Mass Innovations, From The Beacon, Summer 2018

This spring, town meetings in the four Cape Cod communities in the Pleasant Bay watershed – Brewster, Chatham, Harwich and Orleans – approved articles that direct each town’s board of selectmen to create an intermunicipal agreement for a first-of-its-kind state watershed permit from the Department of Environmental Protection.

The intermunicipal agreement and final application documents were sent to MassDEP on June 25, the culmination of a process of the towns and Pleasant Bay Alliance working with MassDEP, the U.S. Environmental Protection Agency and the Cape Cod Commission on the pilot project.

Carol Ridley, coordinator and project leader for the Pleasant Bay Alliance, which was created by the four towns in 1998, said the permit will allow the towns to use nontraditional technologies to remove nitrogen from water and receive nitrogen removal credits from MassDEP.

The methods – some of which are already being implemented – include using shellfish to filter nitrogen, reusing water in irrigation systems, reactive filtering barriers, and nitrogen trading among the towns.

The single permit will also make the towns more competitive for low-cost, interest-free or low-interest financing for their nitrogen removal efforts, Ridley said.

Chatham Natural Resources Director Dr. Bob Duncanson said his town, in 2012, was the first community in the state to qualify for an interest-free loan from the Massachusetts Water Pollution Abatement Trust to help finance the town’s $14.5 million first phase of sewer work. He said the new permit will make the towns even more competitive when applying for similar funding.

The sewer work is based on Chatham’s 30-year master wastewater management plan, completed in 2009, which calls for sewering almost the entire community.

Duncanson said that all four towns need to do their part to clean up Pleasant Bay. As Chatham embarked on its ambitious sewering plan, some in town expressed concerns about spending millions of dollars on a sewer system if other communities did not take their share of the responsibility.

“We have some assurance now through the watershed permit that our neighbors are going to do their part,” he said. “That gives Chatham taxpayers a better sense of security.”

Each town had already worked on plans to address its share of nitrogen pollution entering the bay. The Pleasant Bay Alliance took those four plans, identified gaps and overlaps, and created a coordinated, cost-effective and faster way to reach collective goals.

A study completed by the Massachusetts Estuaries Project, in coordination with Pleasant Bay Alliance, concluded that approximately 40,000 pounds of nitrogen enters the bay each day, and that it must be cut by 36 percent to meet regulatory thresholds set by MassDEP. Orleans is responsible for 39 percent of the nitrogen, Harwich for 25 percent, Chatham for 23 percent, and Brewster for 13 percent, according to the study.

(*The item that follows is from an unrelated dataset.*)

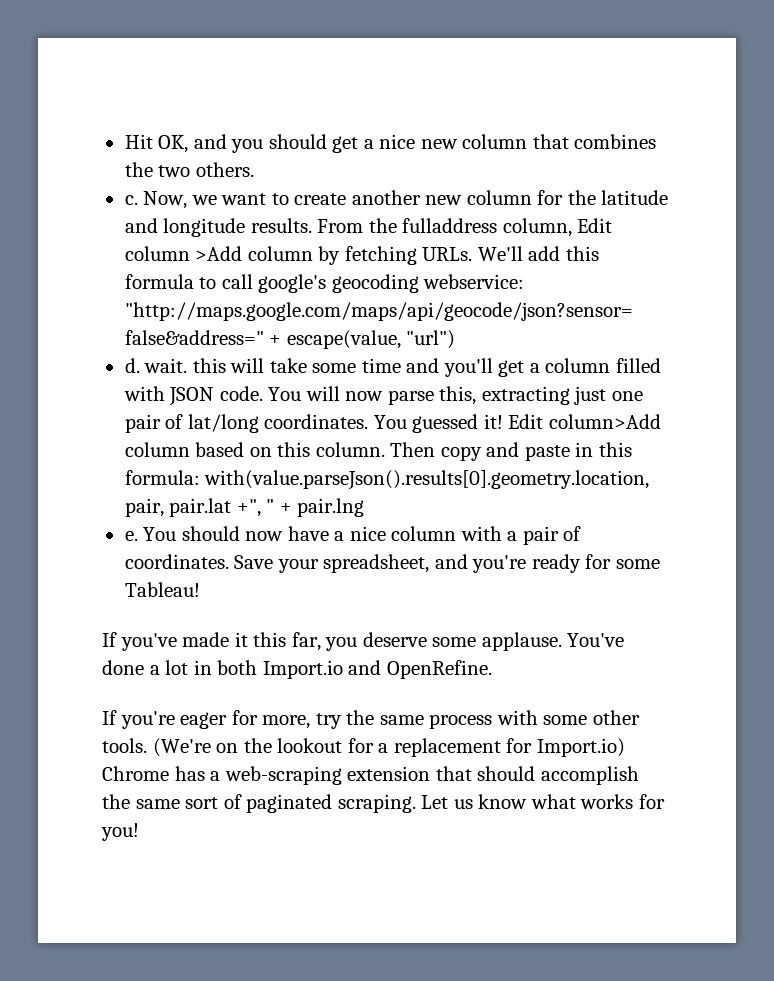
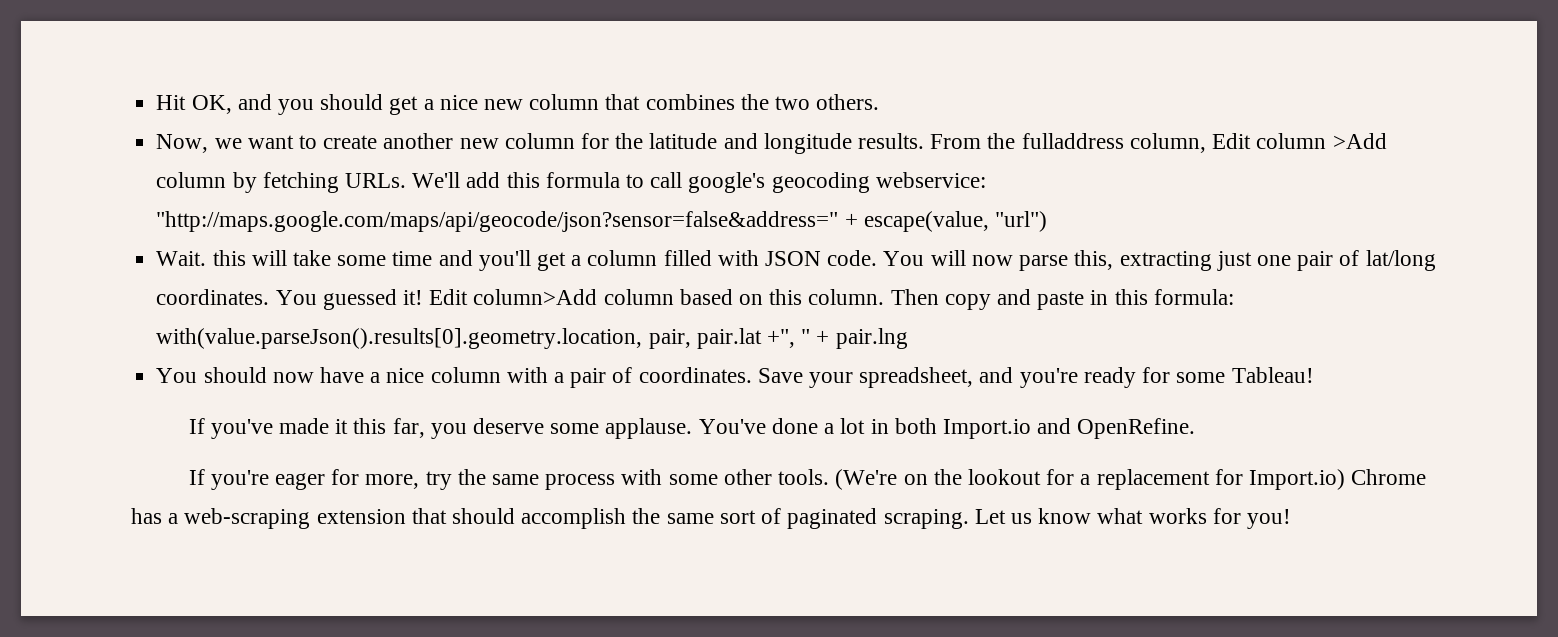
- c.
- d. wait. this will take some time and you'll get a column filled with JSON code.
+ Wait. this will take some time and you'll get a column filled with JSON code.
- e.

It would be difficult and cost-prohibitive to build out a traditional sewer system in rural Brewster, where septic systems are the norm, according to the town’s natural resources director, Chris Miller. Septic systems account for 75 percent of the nitrogen that feeds into the bay.

Brewster is focusing on creating a bylaw that would require a newer form of septic system to reduce nitrogen amounts. Miller said the town would aim to phase out older systems over the next two decades.

Lawn and golf course fertilization accounts for 16 percent of the nitrogen flowing into the bay, according to the Estuaries Project analysis. With two 18-hole municipal golf courses, Brewster adopted “fertigation.” Deep wells capture the water used to irrigate the golf courses. That water picks up nitrogen not taken in by the grass and plants, so reusing it for irrigation allows the town to reduce the amount of fertilizer used on the courses.

Orleans plans to continue expanding its shellfish aquaculture pilot project, which won a Municipal Innovation Award at the MMA Annual Meeting & Trade Show in January. The project, entering its third year in Lonnie’s Pond, which feeds into the bay, uses 100 floating bags that hold an average of 5,000 oysters and hard-shelled clams that consume nitrogen.

Orleans Planning and Community Development Director George Meservey said traditional sewering would be cost-prohibitive in Orleans. The town is also examining whether permeable reactive barriers that filter nitrogen would be an option in the future.